*** Information given ***
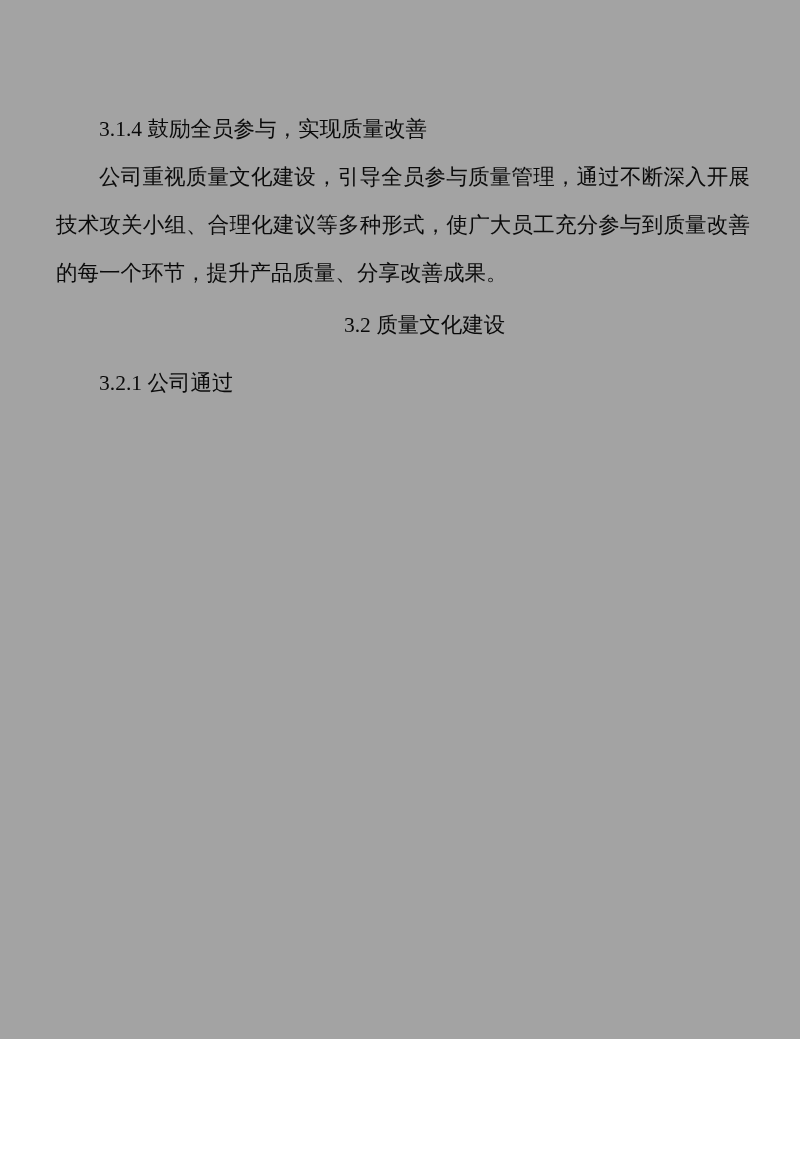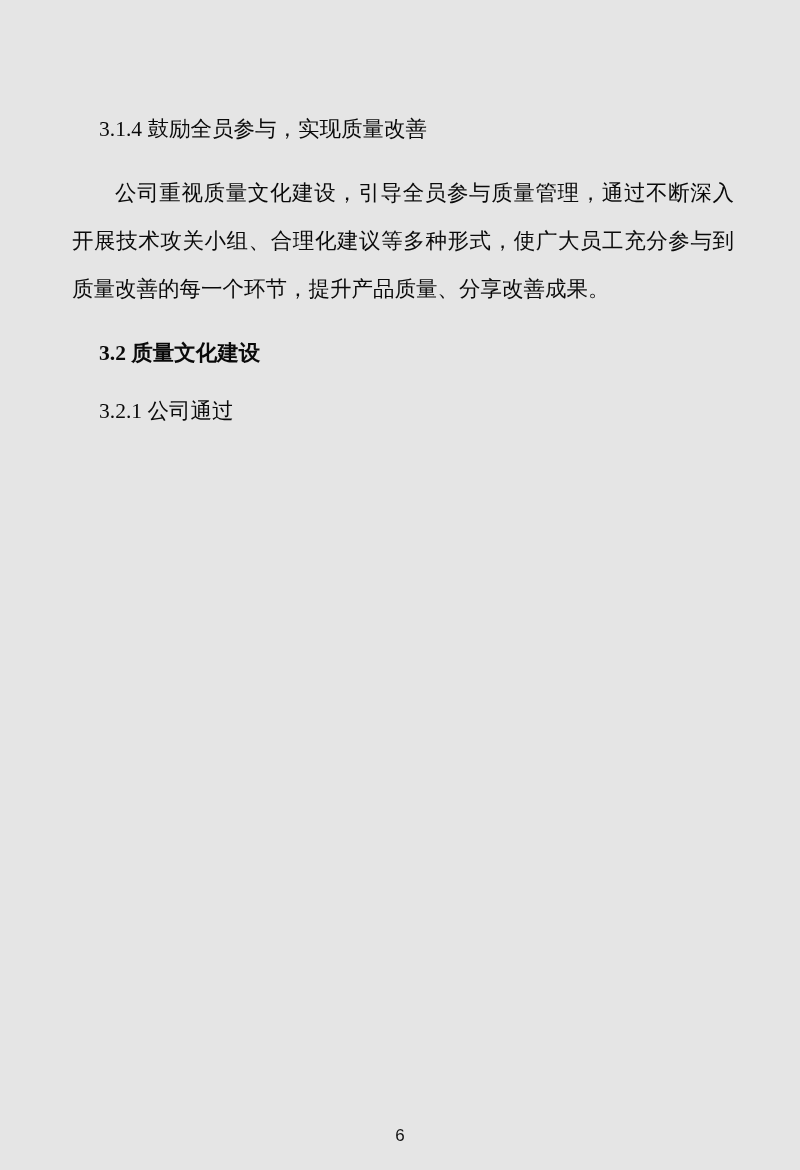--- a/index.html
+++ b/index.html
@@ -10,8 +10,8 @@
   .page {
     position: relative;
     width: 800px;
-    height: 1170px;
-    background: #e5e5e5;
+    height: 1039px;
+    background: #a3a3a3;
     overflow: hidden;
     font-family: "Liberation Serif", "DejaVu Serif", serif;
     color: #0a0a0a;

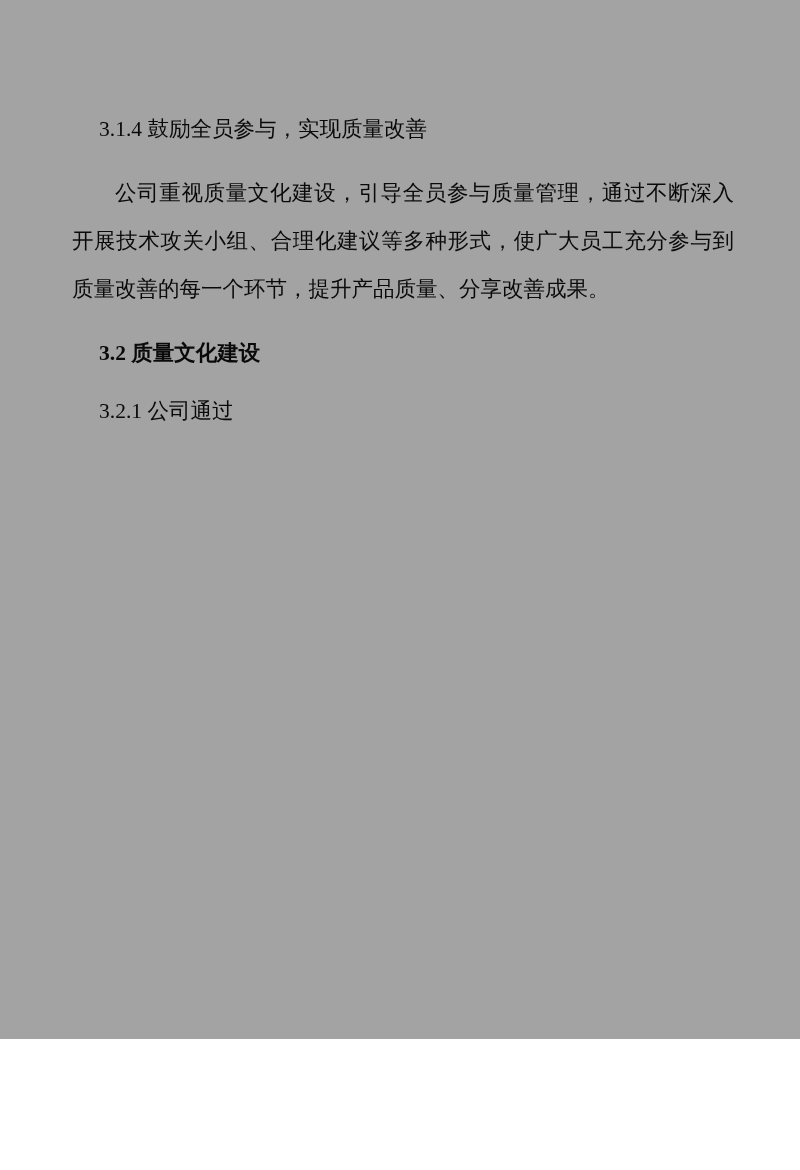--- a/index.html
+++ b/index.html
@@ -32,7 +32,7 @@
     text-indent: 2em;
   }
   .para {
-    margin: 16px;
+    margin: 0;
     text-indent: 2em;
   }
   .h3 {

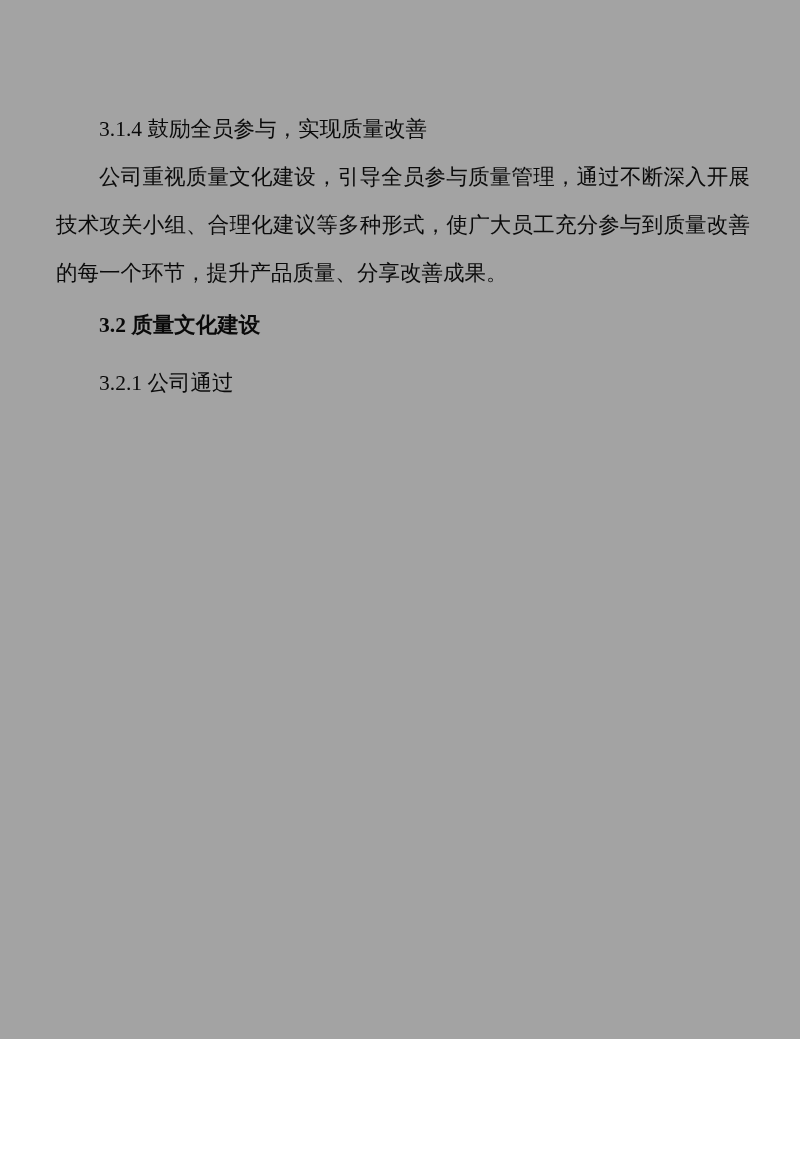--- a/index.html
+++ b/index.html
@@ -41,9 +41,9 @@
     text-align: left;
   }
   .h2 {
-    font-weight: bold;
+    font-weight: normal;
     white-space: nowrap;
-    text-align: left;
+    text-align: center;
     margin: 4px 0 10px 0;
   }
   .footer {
***
> [Problem description]:
The answer should be the records above, unchanged, with the pictures omitted.

> [Completed exercise]:
--- a/index.html
+++ b/index.html
@@ -10,8 +10,8 @@
   .page {
     position: relative;
     width: 800px;
-    height: 1170px;
-    background: #e5e5e5;
+    height: 1039px;
+    background: #a3a3a3;
     overflow: hidden;
     font-family: "Liberation Serif", "DejaVu Serif", serif;
     color: #0a0a0a;

--- a/index.html
+++ b/index.html
@@ -32,7 +32,7 @@
     text-indent: 2em;
   }
   .para {
-    margin: 16px;
+    margin: 0;
     text-indent: 2em;
   }
   .h3 {

--- a/index.html
+++ b/index.html
@@ -41,9 +41,9 @@
     text-align: left;
   }
   .h2 {
-    font-weight: bold;
+    font-weight: normal;
     white-space: nowrap;
-    text-align: left;
+    text-align: center;
     margin: 4px 0 10px 0;
   }
   .footer {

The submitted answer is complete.